What we must preserve is that magic combination of cutting-edge higher 
education, government-funded research and immigration of high-I.Q. 
risk-takers. They are, in combination, America’s golden goose, laying 
all these eggs in Seattle and Silicon Valley. China has it easy right 
now. It just needs to do the jobs that we have already invented, just 
more cheaply. America has to invent the new jobs — and that requires 
preserving the goose. 
Microsoft still does more than 80 percent of its research work in 
America. But that is becoming harder and harder to sustain when deadlock
 on Capitol Hill prevents it from acquiring sufficient visas for the 
knowledge workers it needs that America’s universities are not producing
 enough of. The number of filled jobs at Microsoft went up this year 
from 40,000 to 40,500 at its campus outside Seattle, yet its list of 
unfilled jobs went from 4,000 to almost 5,000. Eventually, it will have 
no choice but to shift more research to other countries. 

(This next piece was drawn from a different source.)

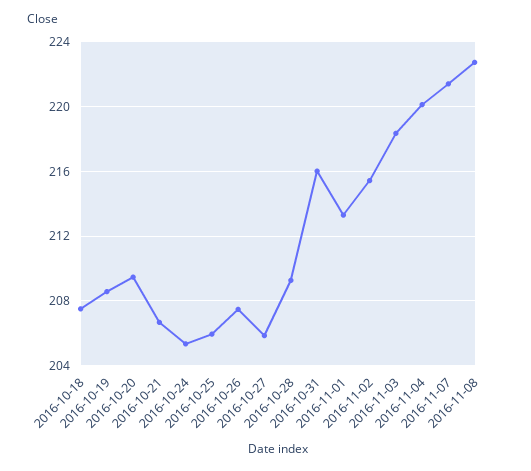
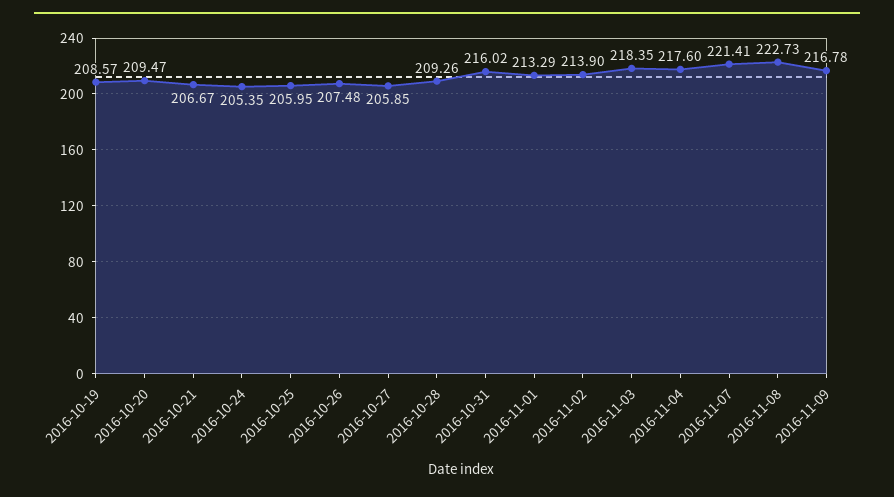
2016-10-18: 207.5 -> none
2016-11-02: 215.5 -> 213.9
2016-11-04: 220 -> 217.6
2016-11-09: none -> 216.78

It is terrifying to see how budget-cutting in California is slowly 
reducing what was once one of the crown jewels of American education — 
the University of California system — to a shadow of its old self. And I
 fear the cutting is just beginning. As one community leader in Seattle 
remarked to me, governments basically do three things: “Medicate, 
educate and incarcerate.” And various federal and state mandates outlaw 
cuts in medicating and incarcerating, so much of the money is coming out
 of educating. Unfortunately, even to self-publish, you still need to 
know how to write. The same is happening to research. A new report just 
found that federal investment in biomedical research through the 
National Institutes of Health has decreased almost every year since 
2003. 
When we shrink investments in higher education and research, “we shoot 
ourselves in both feet,” remarked K.R. Sridhar, founder of Bloom Energy,
 the Silicon Valley fuel-cell company. “Our people become less skilled, 
so you are shooting yourself in one foot. And the smartest people from 
around the world have less reason to come here for the quality 
education, so you are shooting yourself in the other foot.” 

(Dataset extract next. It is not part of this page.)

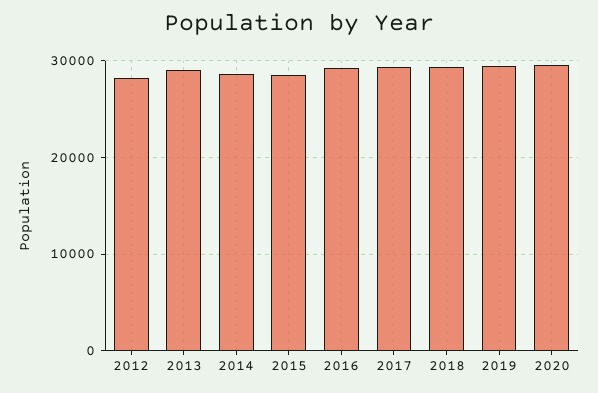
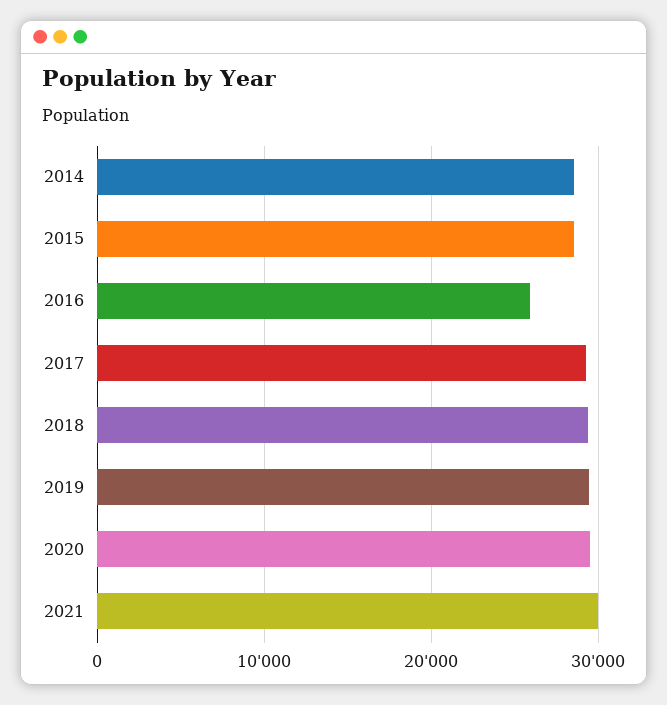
2012: 28000 -> none
2013: 29000 -> none
2016: 29000 -> 26000
2021: none -> 30000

The Labor Department reported two weeks ago that even with our high 
national unemployment rate, employers advertised 3.74 million job 
openings in March. That is, in part, about a skills mismatch. In an 
effort to overcome that, and help fill in the financing gap for higher 
education in Washington State, Boeing and Microsoft recently supported a
 plan whereby the state, which was cutting funding to state universities
 but also not letting them raise tuition, would allow the colleges to 
gradually raise rates and the two big companies would each kick in $25 
million for scholarships for students wanting to study science and 
technology or health care to ensure that they have the workers they 
need. 
This is not a call to ignore the hard budget choices we have to make. 

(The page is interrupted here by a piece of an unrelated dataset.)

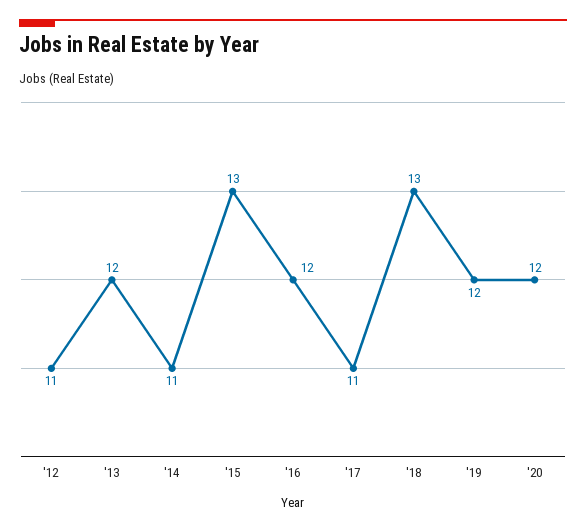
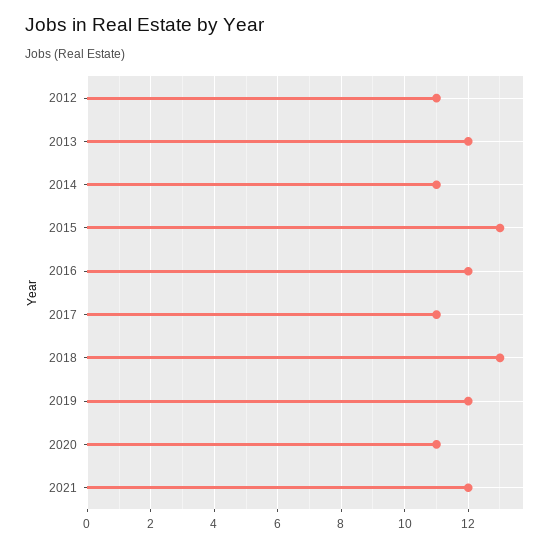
'20: 12 -> 11
2021: none -> 12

It’s a call to make sure that we give education, immigration and 
research their proper place in the discussion. 
“Empowering the individual and underinvesting in the collective is our 
great macro danger as a society,” said the pollster Craig Charney. 
Indeed, it is. Investment in our collective institutions and 
opportunities is the only way to mitigate the staggering income 
inequalities that can arise from a world where Facebook employees can 
become billionaires overnight, while the universities that produce them 
are asked to slash billions overnight. As I’ve said, nations that don’t 
invest in the future tend not to do well there.